At one stage early in the production, director Sam Mendes said he wanted a big contrast of ‘cold’ and ‘hot’ as key poles in the movie, and the latest location shooting has certainly helped him realise this vision. It is also good to see 007 back in some familiar territory. In many ways, Morocco has had a long and illustrious history as a general filming location, having seen major productions such as Lawrence of Arabia (1962), Gladiator (2000), and The Mummy Returns (2001) all making use of the wide-ranging desert areas, dramatic mountains and other beguiling terrain on offer in the country. And, of course, in 1987, Timothy Dalton’s first 007 movie The Living Daylights also made use of locations in the country, including an area in Tangier that has also now been utilised again for SPECTRE.

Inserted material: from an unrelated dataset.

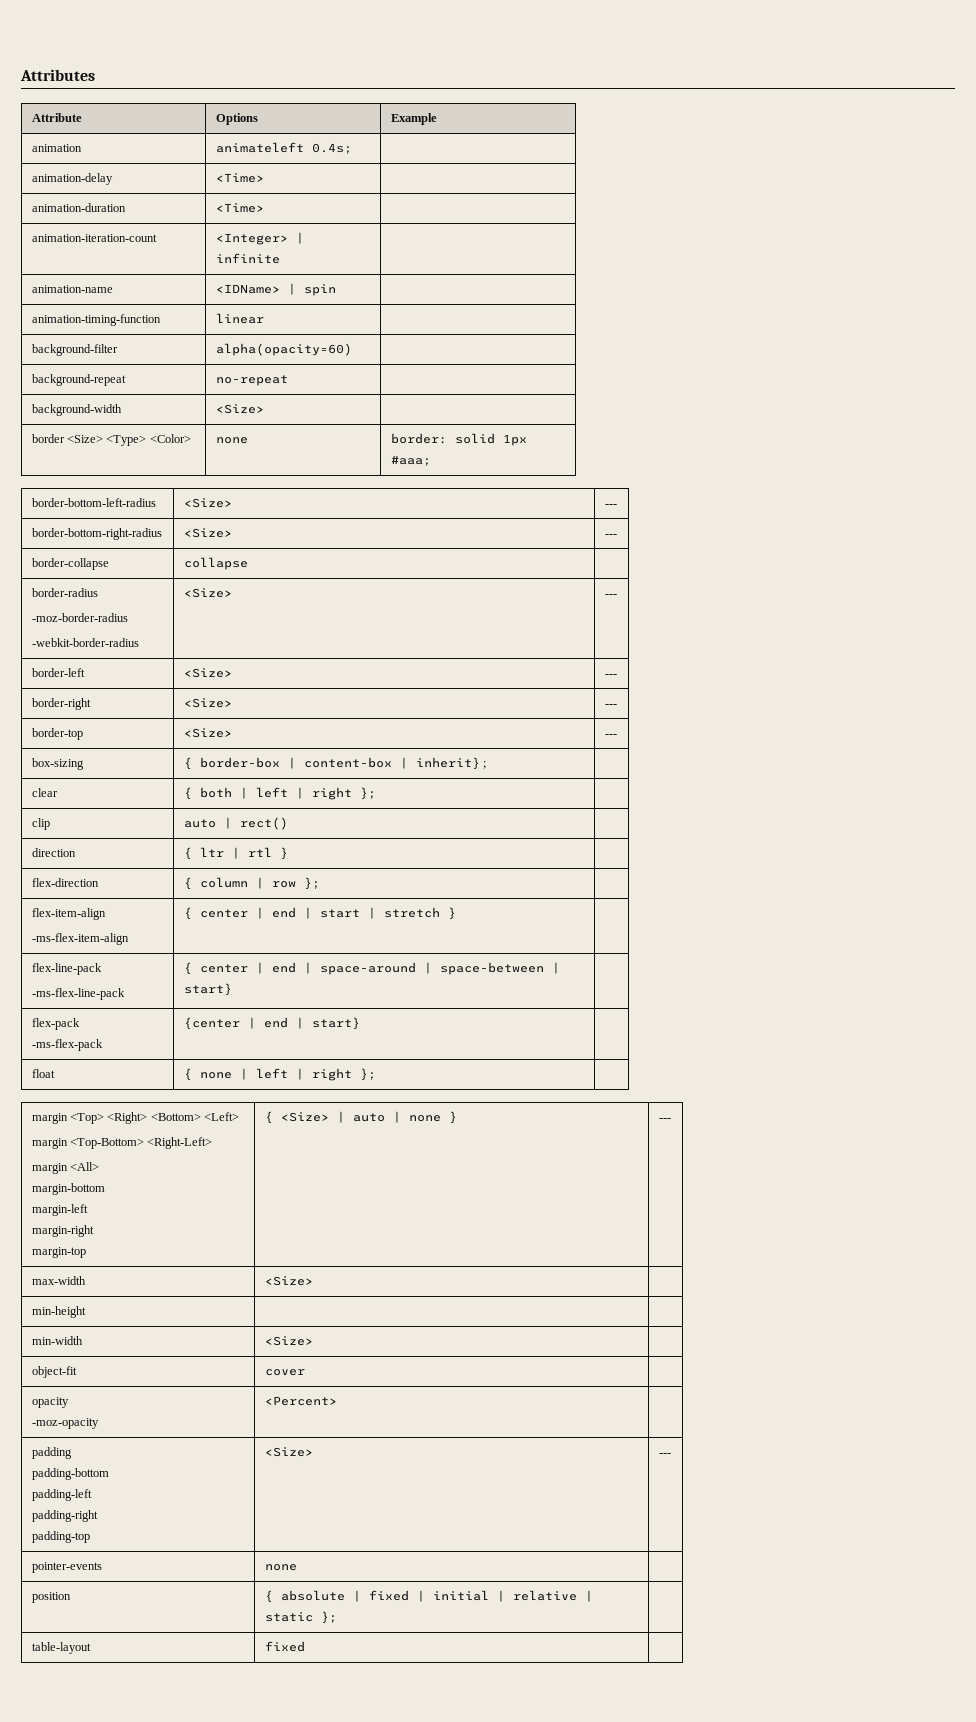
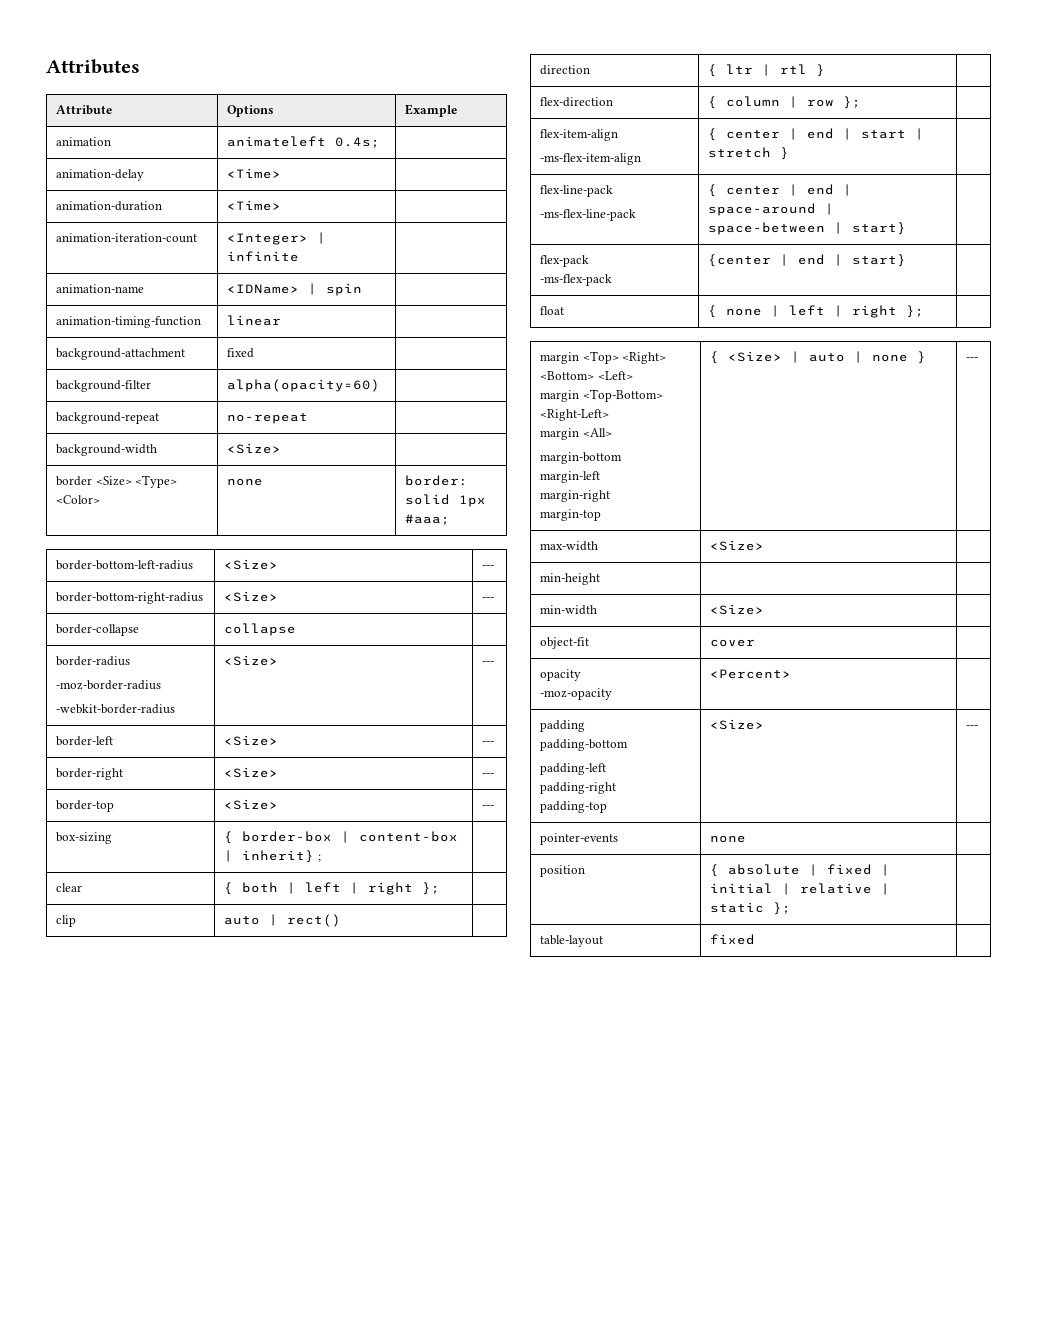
+ background-attachment | fixed |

The current Moroccan government is very keen to encourage further movie production, and the country has invested considerably in the training of film technicians, carpenters and other related trades in recent years. New studio facilities have also become available. The recent presence of a 007 movie will also help boost the growing reputation of the country’s movie facilities and industry.

The JBIFC understands that the main filming on SPECTRE is due to wrap on July 5th. It has been a long shoot, but the results will be undoubtedly be spectacular. Bond is well and truly back, and we can’t wait!

Did You Know?

In The Living Daylights (1987), Ouarzazate in Morocco stood in for Afghanistan, and the Russian airstrip in the movie was the real-life Ouarzazate Airfield. A C130 transport plane loaned to the Bond crew by the Moroccan Air Force to help ferry their filming equipment was also utilised by director John Glen as a prop in the movie.

In Tangier, the villa of devious arms dealer Brad Whitaker was the real-life Forbes Museum, located in the rue Shakespeare, Tangier. The Forbes Museum, which was founded by the late publisher Malcolm Forbes, housed a large toy soldier collection (115,000 lead soldiers), many of them arranged in display cabinets showing key battles in history. This helped to give Timothy Dalton’s debut 007 movie a key plot element for Bond’s final confrontation with Whitaker. The villa is now owned by the Moroccan government, which uses it to accommodate visiting dignitaries to the country.